A recognition of these facts has led to significant cross-party support for the airdrops initiative. It was one of Jo Cox’s last campaigns; just before her death she had managed to also persuade European parliamentarians to sign up to it. A future Government could straightaway do this: the groundwork has been done in Parliament and it needs only a further push to be successful in obtaining agreement.

Limits on the doctrine of state sovereignty.

The doctrine of Responsibility to Protect (R2P), supported by the Liberal Democrats in their manifesto, was endorsed by all members states at the UN summit of 2005. It challenges the absolute right of states to sovereignty when they fail in their responsibility to protect their citizens from mass atrocity crimes and gross human rights abuses. The R2P doctrine gives the UN Security Council the task of determining action where a state fails in its responsibility, and it can involve interventions other than military, such as diplomatic preventative measures. It proceeds from consideration of the rights of citizens rather than the rights of sovereign states.

It differs from the principle of humanitarian intervention which also sets limits on state sovereignty, and was used to justify for example the NATO intervention in Kosovo and the protection of Iraqi Kurds by a No-Fly Zone.

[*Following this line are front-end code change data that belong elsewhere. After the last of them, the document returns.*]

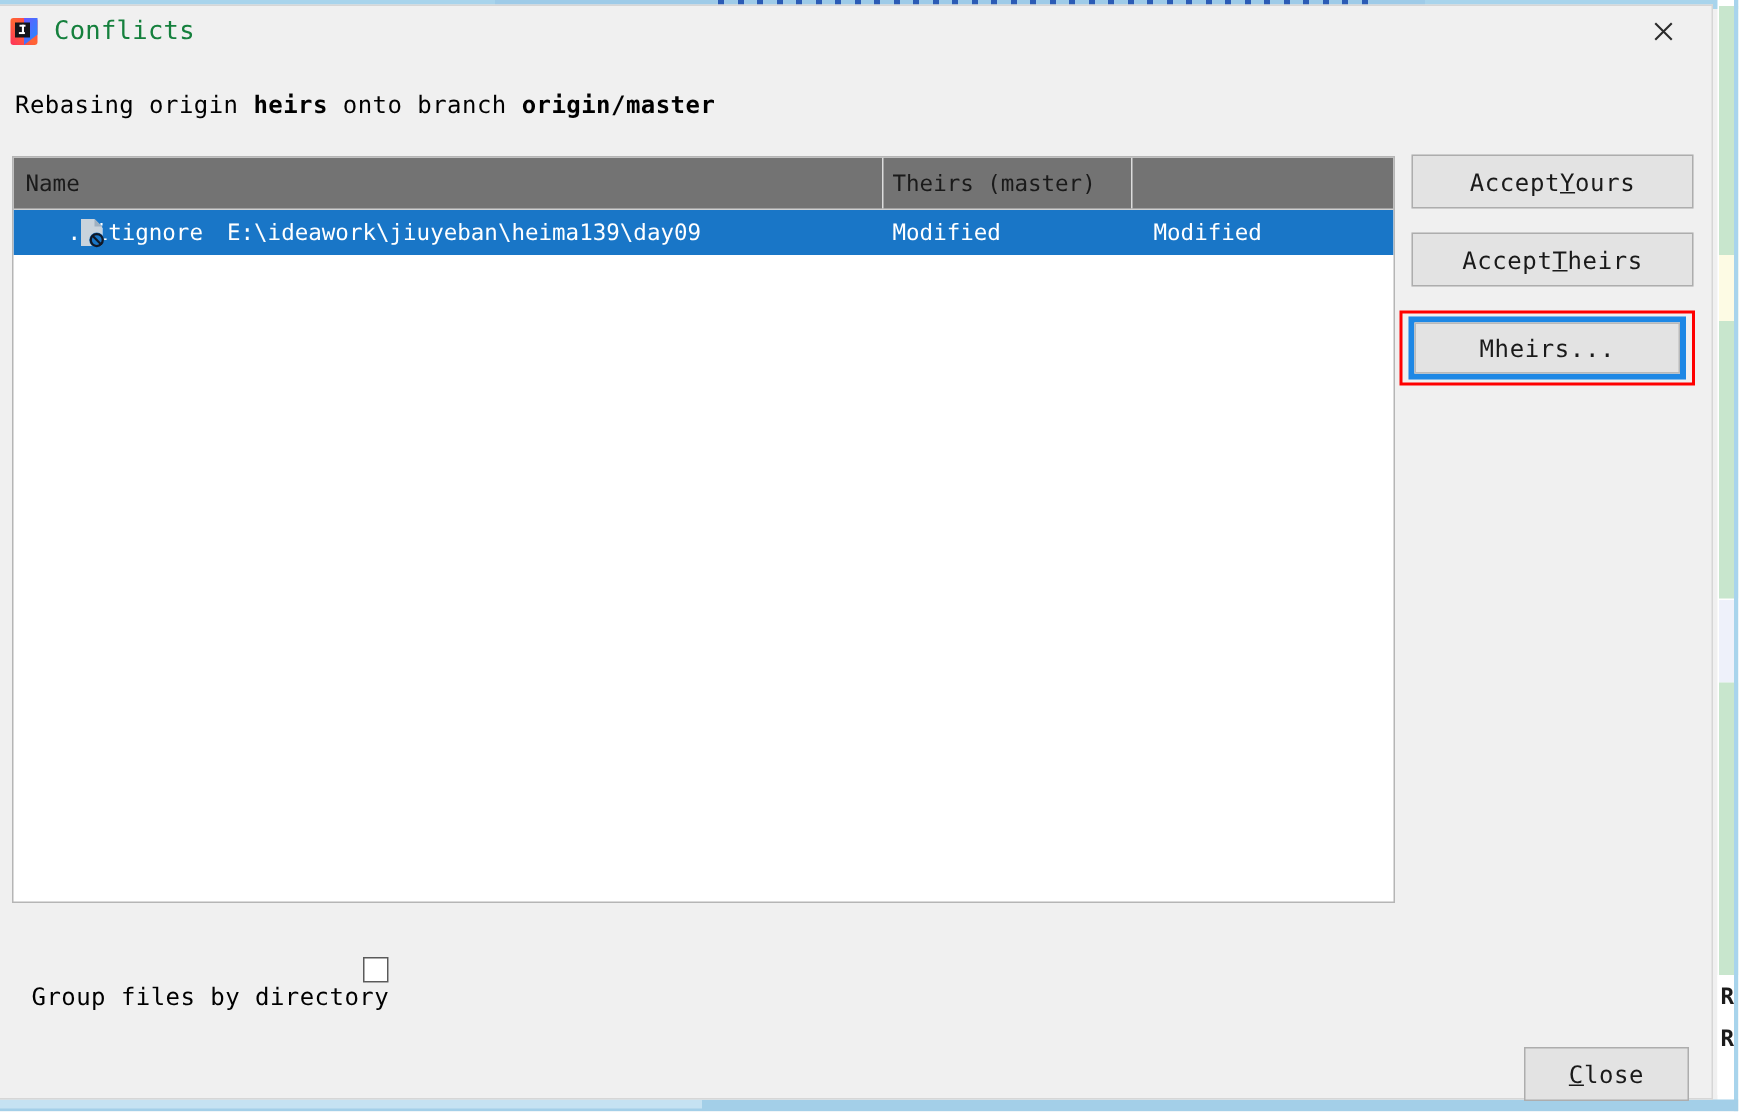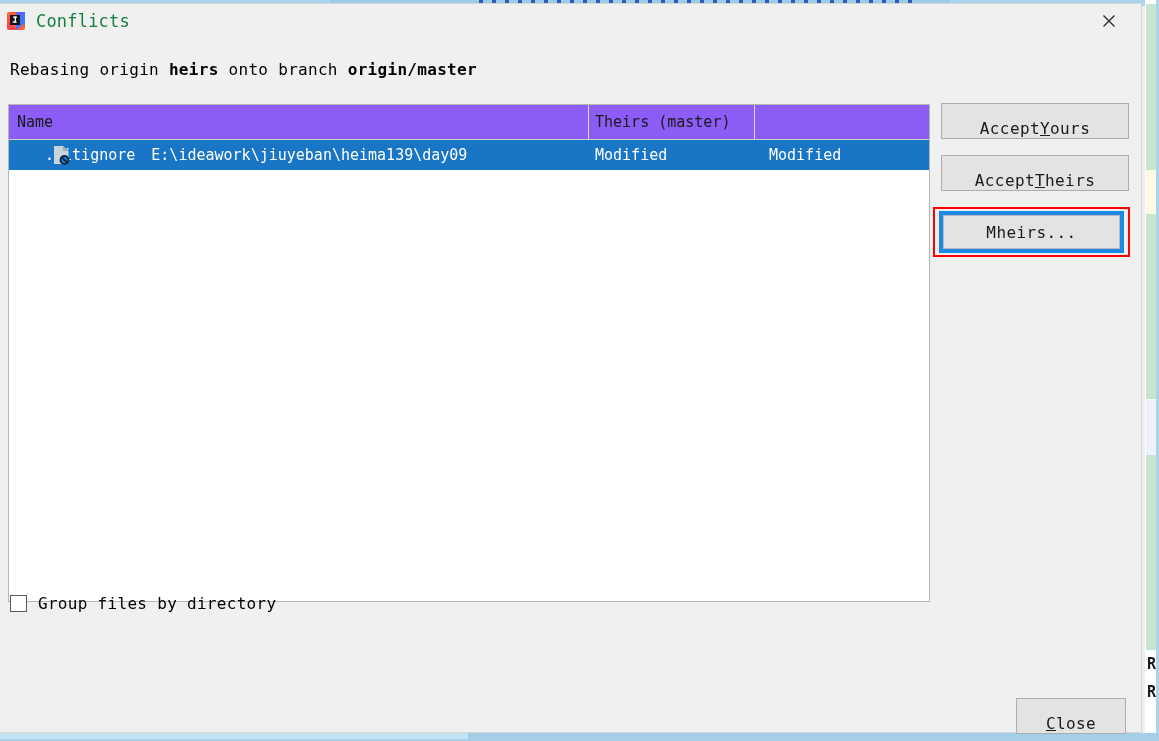"Name" .thead { background: #8b5cf6 -> #737373 }
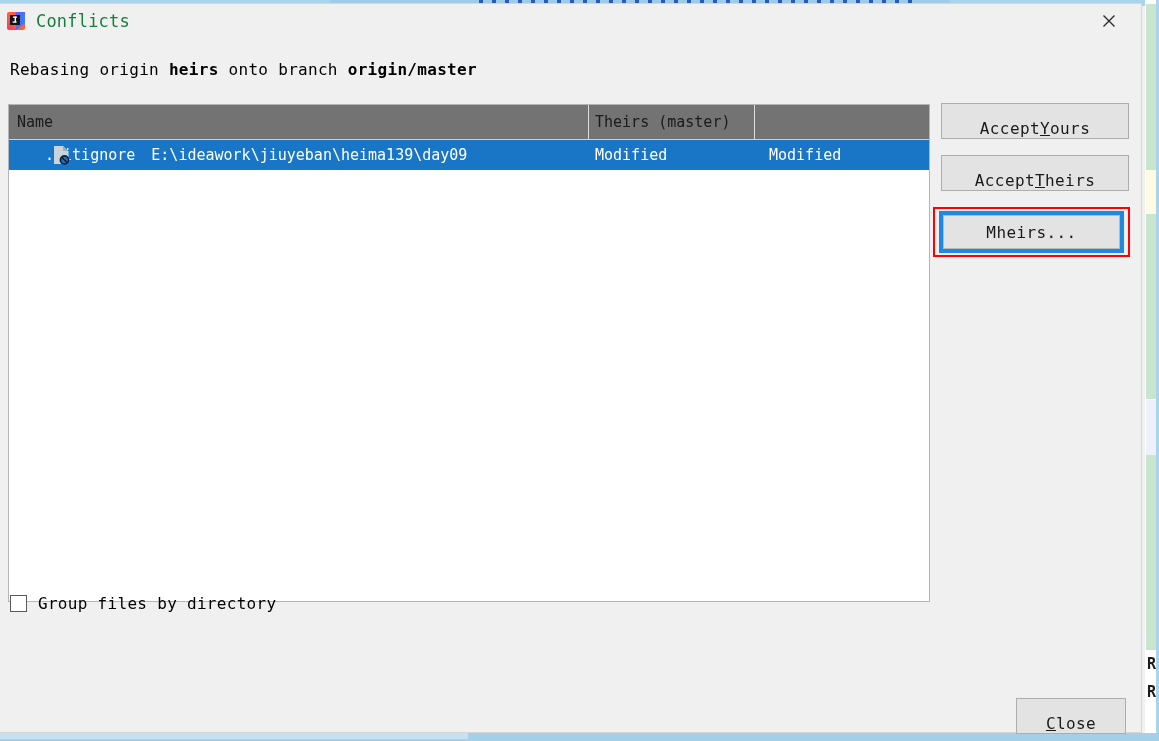"Accept" .btn { align-items: flex-end -> center }
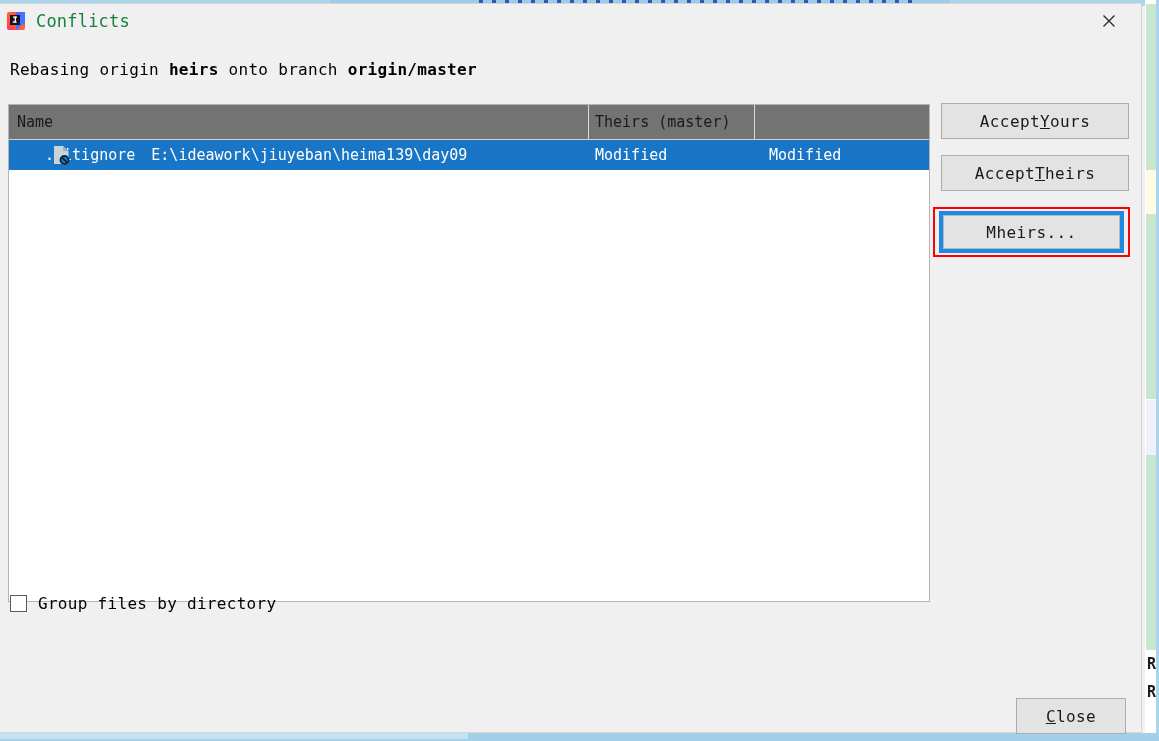"Group files by directory" .checkbox-row { align-items: center -> flex-end; flex-direction: none -> column; top: 590px -> 634px }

Both interventions were effective in stopping mass atrocity crimes, although conducted without an explicit UN Security Council mandate. This principle has been more widely criticised as a cover for strong Western states to act with impunity against weaker ones. But I am raising it for discussion, alongside the more narrowly constrained Responsibility to Protect doctrine, because of the proven impossibility of overcoming the Russian veto in the UN Security Council when it comes to intervention of any kind in Syria.

No meaningful discussion of foreign policy on Syria can exclude at least consideration of the limits of state sovereignty, in the event of mass human rights violations and crimes against humanity. The SNP, Greens and Labour—with their common emphasis on seeking peaceful conflict resolution, despite the obvious failures to date—avoid this issue entirely. It’s understandable that the disaster of Iraq should cause the political pendulum to swing towards isolation, but there remains a serious debate to be had, post Chilcot, on how the world community can re-forge its international forums and instruments to assist civilians at the mercy of murderous governments. The alternative is to risk branding every opposition to tyranny, whether peaceful or under arms, as terrorist, to be trapped in an endless and counterproductive ‘war on terror’ which addresses none of the underlying causes.

What the Syrian groups are proposing during the election process does not include a war of regime change against the Syrian regime, but limited humanitarian measures, which can be taken by our own Government alone or with others, to alleviate the desperate plight of civilians, halt further displacement, and create a breathing space leading to a real chance of peace. I ask the candidates from all parties to consider them seriously.